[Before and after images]

- Opening Delimiter -

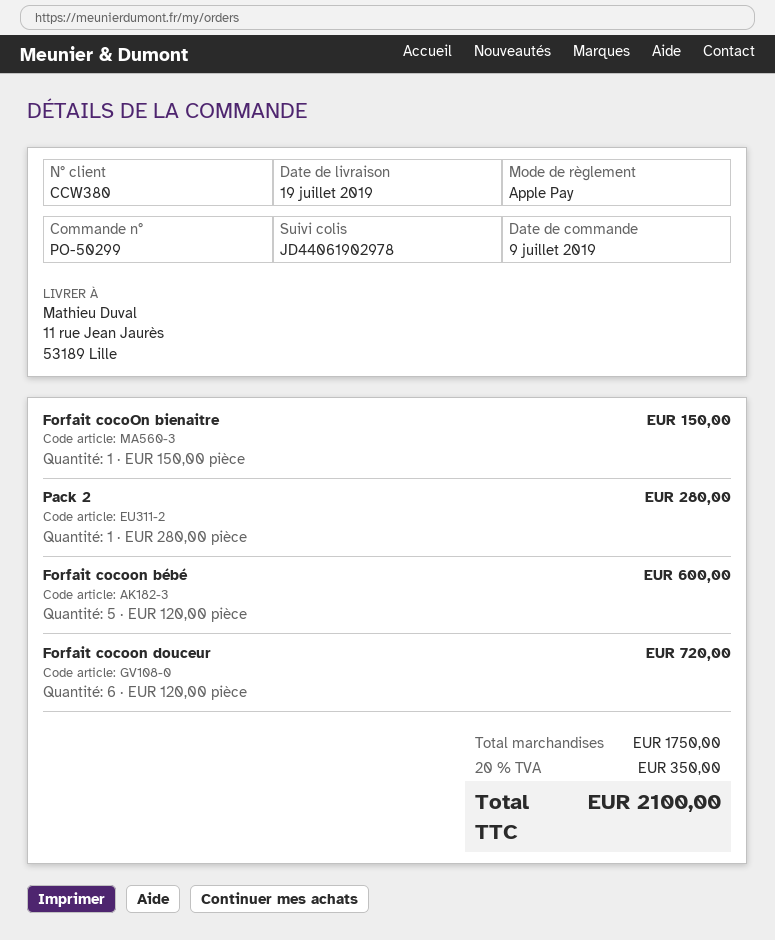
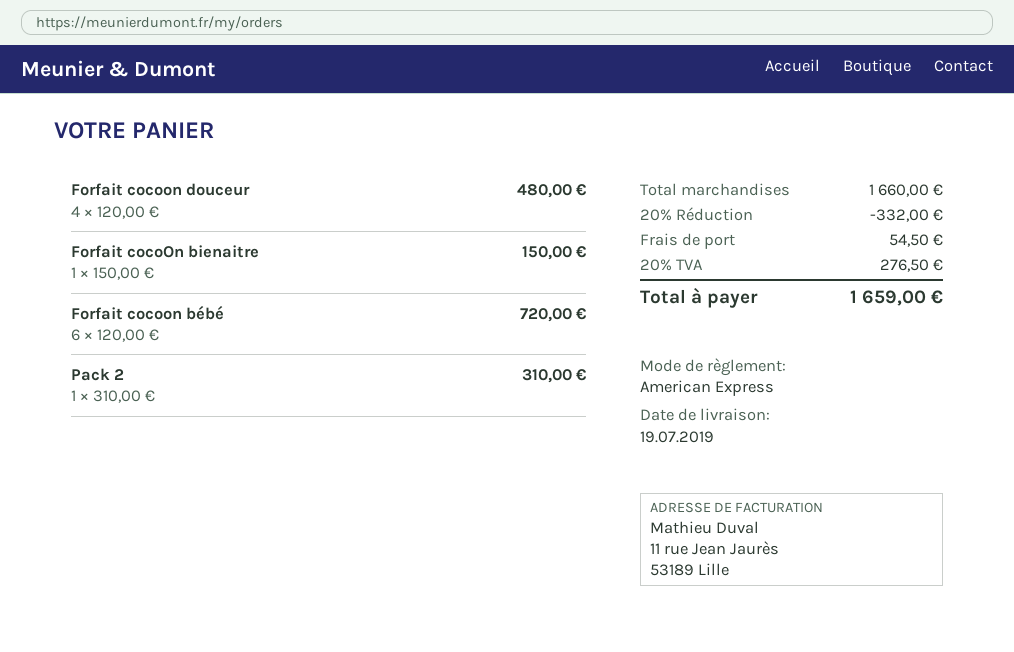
payment method: Apple Pay -> American Express
Pack 2: 1 x 280.00 = 280.00 -> 1 x 310.00 = 310.00
Forfait cocoon bébé: 5 x 120.00 = 600.00 -> 6 x 120.00 = 720.00
Forfait cocoon douceur: 6 x 120.00 = 720.00 -> 4 x 120.00 = 480.00
subtotal: 1750.00 -> 1660.00
discount: none -> 20% = 332.00
shipping: none -> 54.50
tax: 20% = 350.00 -> 20% = 276.50
total: 2100.00 -> 1659.00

- Closing Delimiter -

* [Your task]
Using the records above, output their complete text exactly, minus any images.

* [Reply]
payment method: Apple Pay -> American Express
Pack 2: 1 x 280.00 = 280.00 -> 1 x 310.00 = 310.00
Forfait cocoon bébé: 5 x 120.00 = 600.00 -> 6 x 120.00 = 720.00
Forfait cocoon douceur: 6 x 120.00 = 720.00 -> 4 x 120.00 = 480.00
subtotal: 1750.00 -> 1660.00
discount: none -> 20% = 332.00
shipping: none -> 54.50
tax: 20% = 350.00 -> 20% = 276.50
total: 2100.00 -> 1659.00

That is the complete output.